E regresso à casa de partida: quanto é o tanto que nos separa e o tanto que nos aproxima? A Nadir cuidou de crianças, de idosos na Santa Casa da Misericórdia, de casas e, indiretamente, hoje cuida das pessoas que moram nas casas que cuida. Cuida de mim. Uma casa limpa vale uma família cuidada. E eu posso assegurar que, apesar de me apetecer fazer o trabalho com ela sempre que chega o dia, afinal somos da mesma idade, ambas com ouvido para a música, ela dá conta de tudo. Faz-se a tudo até que tudo brilhe, como se me permitisse ver o meu sofá através de um filtro do Instagram.

Foi precisamente através do Instagram que me mostrou como a mãe era bonita. Emocionada. É que a Nadir percebeu adulta, no seu entendimento tarde, o que a mãe tinha feito toda a vida por ela. Agora que tem um filho a seu cargo, mesmo que o seu sonho profissional seja fazer animação turística num hotel, que até foi o que estudou (faz sentido, claro!), tem de garantir que há dinheiro em casa para as necessidades elementares, as suas, e para tudo o que for preciso, do pequeno.

Não há tempo para mandar CV de novo e, não estando sozinha em Lisboa, não tem com quem contar a não ser consigo. É real, sim. Existe, sim. Como a Nadir, quantas e quantos mais? E ela consegue. Mas eu desconfio que ela consiga ainda mais se lhe fosse dada uma oportunidade diferente. Como não sou dona de um hotel, apenas das minhas palavras, escrevo. Faço deste texto um microfone sem som e com alcance.

Sempre que a Nadir entra na minha porta, entra a certeza de que a força existe. Demorei um mês a conseguir conversar com ela para fazer este texto; é que uma hora de conversa é menos uma hora de trabalho. Então fiz perguntas e andei atrás dela, janela acima, tapete abaixo, enquanto a minha casa perdia os pelos de cadela acumulados e o meu coração ganhava uns quantos músculos sobre outras formas de nos fazermos à vida.

A Nadir saiu de São Vicente para Lisboa em 2009, eu de Coimbra para o Rio de Janeiro. Em 2010, já nos encontrávamos cá as duas sem sabermos. Ela sente-se lisboeta, eu sinto-me portuguesa. Ela é grata pelo que tem, eu pelo seu exemplo e por me ajudar a ver Lisboa para além das suas fachadas e frontarias. Afinal, quanto luz a vida de quem põe as casas da cidade a brilhar? Gosto de saber mesmo que doa. E uma das verdades, pelo menos uma, é agora nossa. É a mensagem que deixo, de perfil.

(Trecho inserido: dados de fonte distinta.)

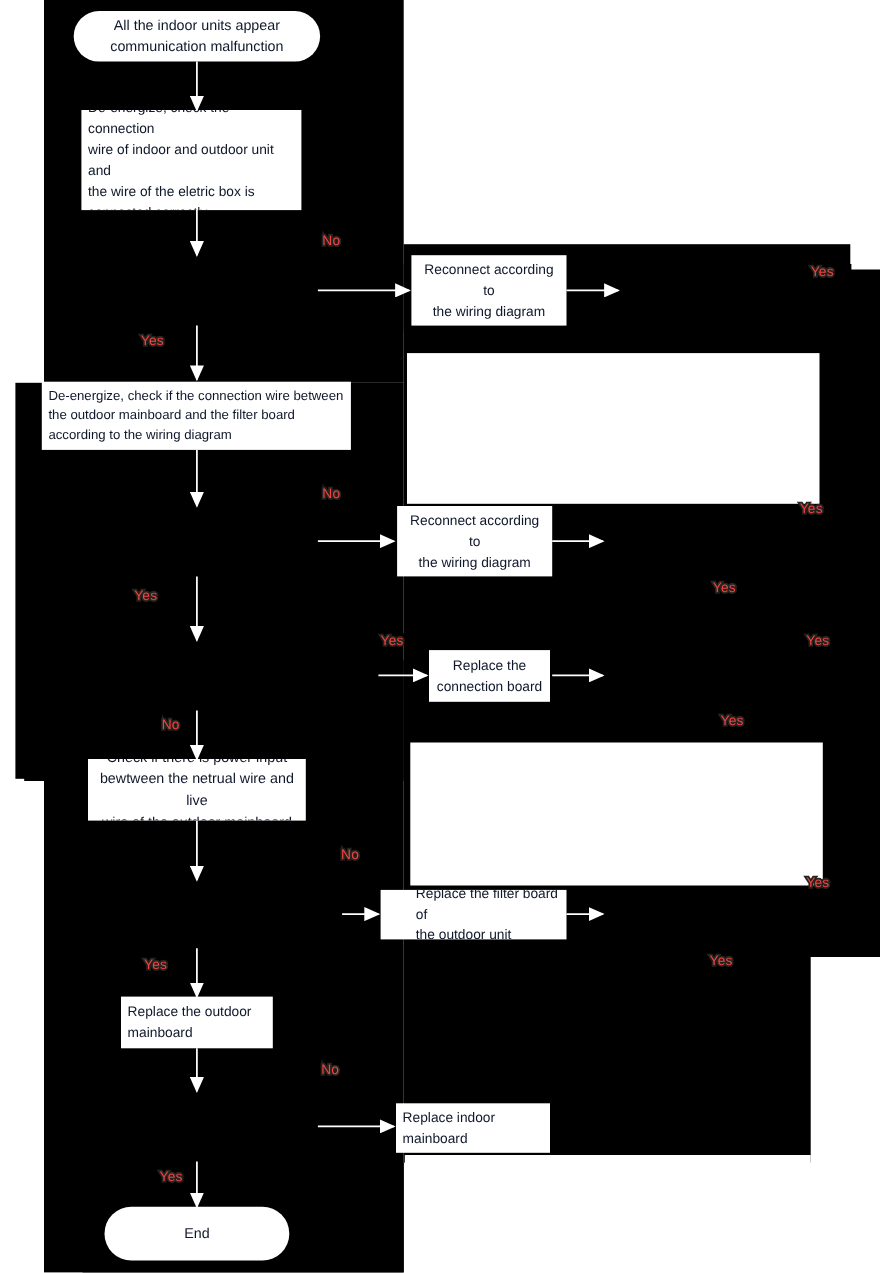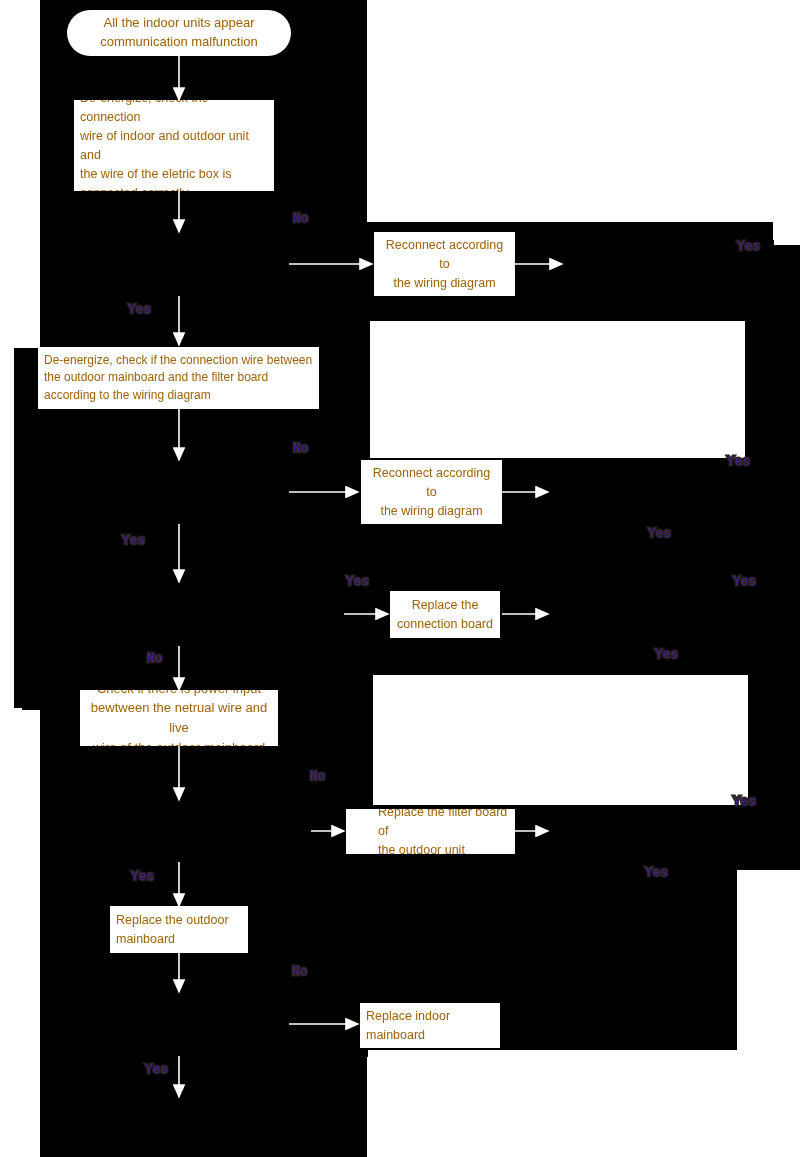--- a/index.html
+++ b/index.html
@@ -26,7 +26,7 @@
     position: absolute;
     box-sizing: border-box;
     background: #ffffff;
-    color: #a16207;
+    color: #0f172a;
     display: flex;
     align-items: center;
     justify-content: center;

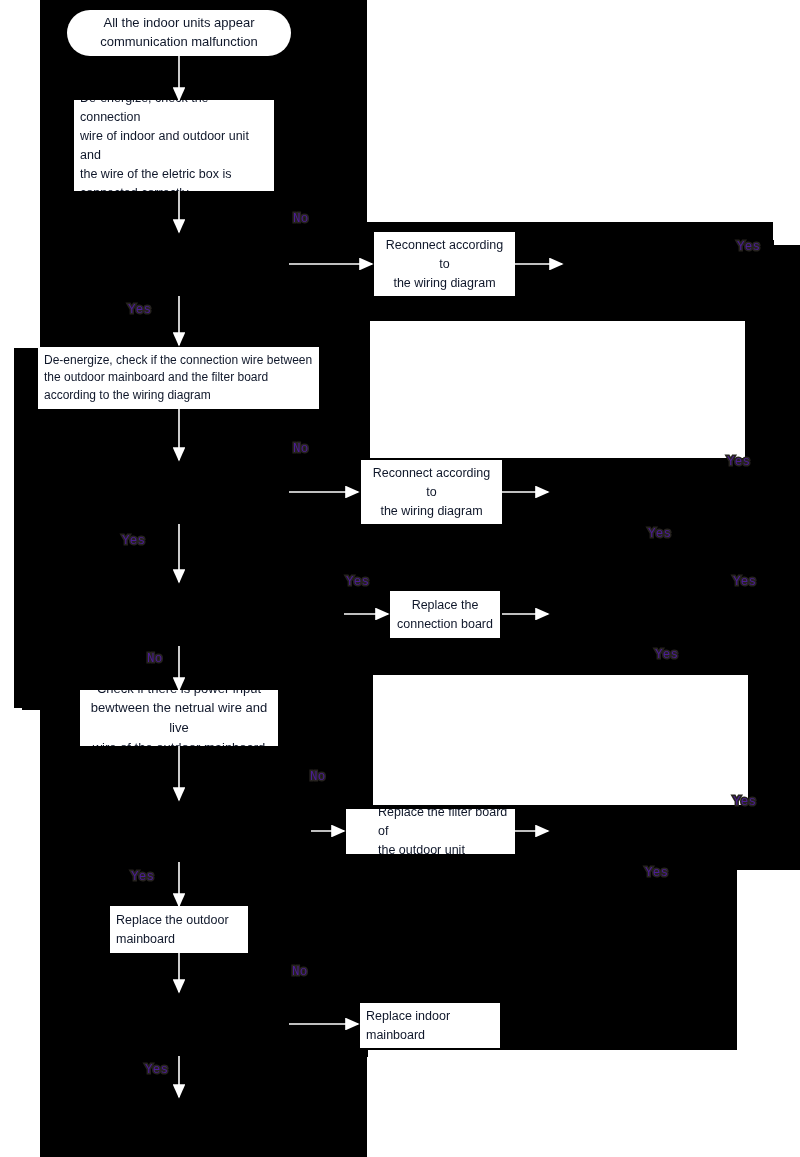--- a/index.html
+++ b/index.html
@@ -79,9 +79,9 @@
   
   .edge-label {
     position: absolute;
-    color: #4c1d95;
+    color: #ef4444;
     font-size: 12.5px;
-    font-family: Liberation Mono, monospace;
+    font-family: Liberation Sans, sans-serif;
     letter-spacing: 0.2px;
     -webkit-text-stroke: 3.2px #26231f;
     paint-order: stroke fill;

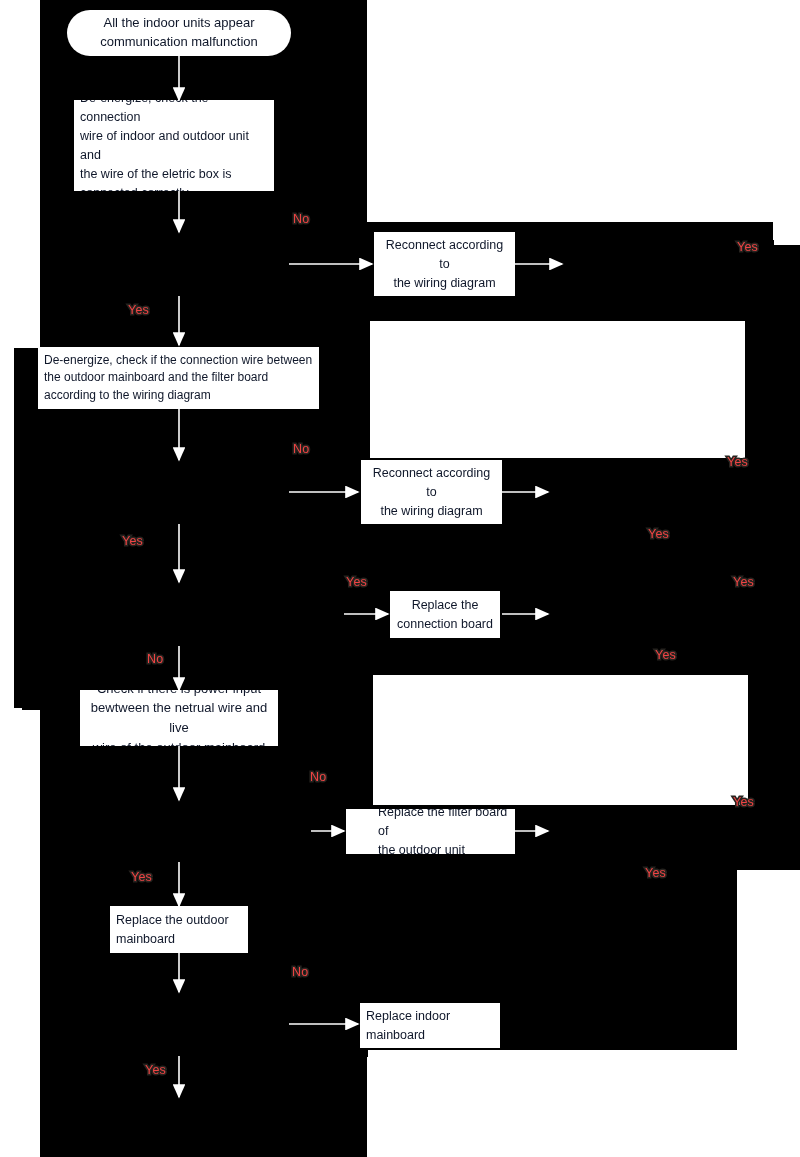--- a/index.html
+++ b/index.html
@@ -257,6 +257,7 @@
 
   <div class="node blank" style="left:368px; top:1050px; width:369px; height:17px;"></div>
 
+  <div class="node terminator" style="left:95px; top:1097px; width:168px; height:49px;">End</div>
 
   <span class="edge-label" style="left:293px; top:212px;">No</span>
   <span class="edge-label" style="left:128px; top:303px;">Yes</span>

* Nascida em Coimbra em 1989, Rita Dias canta, compõe, escreve e representa. Lançou o disco “Com os pés na terra”, participou no Festival da Canção e editou o livro de poesia “O Encontro do Tempo Ternário”, em Portugal e no Brasil. Em 2020/2021, estreou-se em duas peças de teatro e, em 2022, lançará o seu segundo disco,Morremos tanto para crescer“.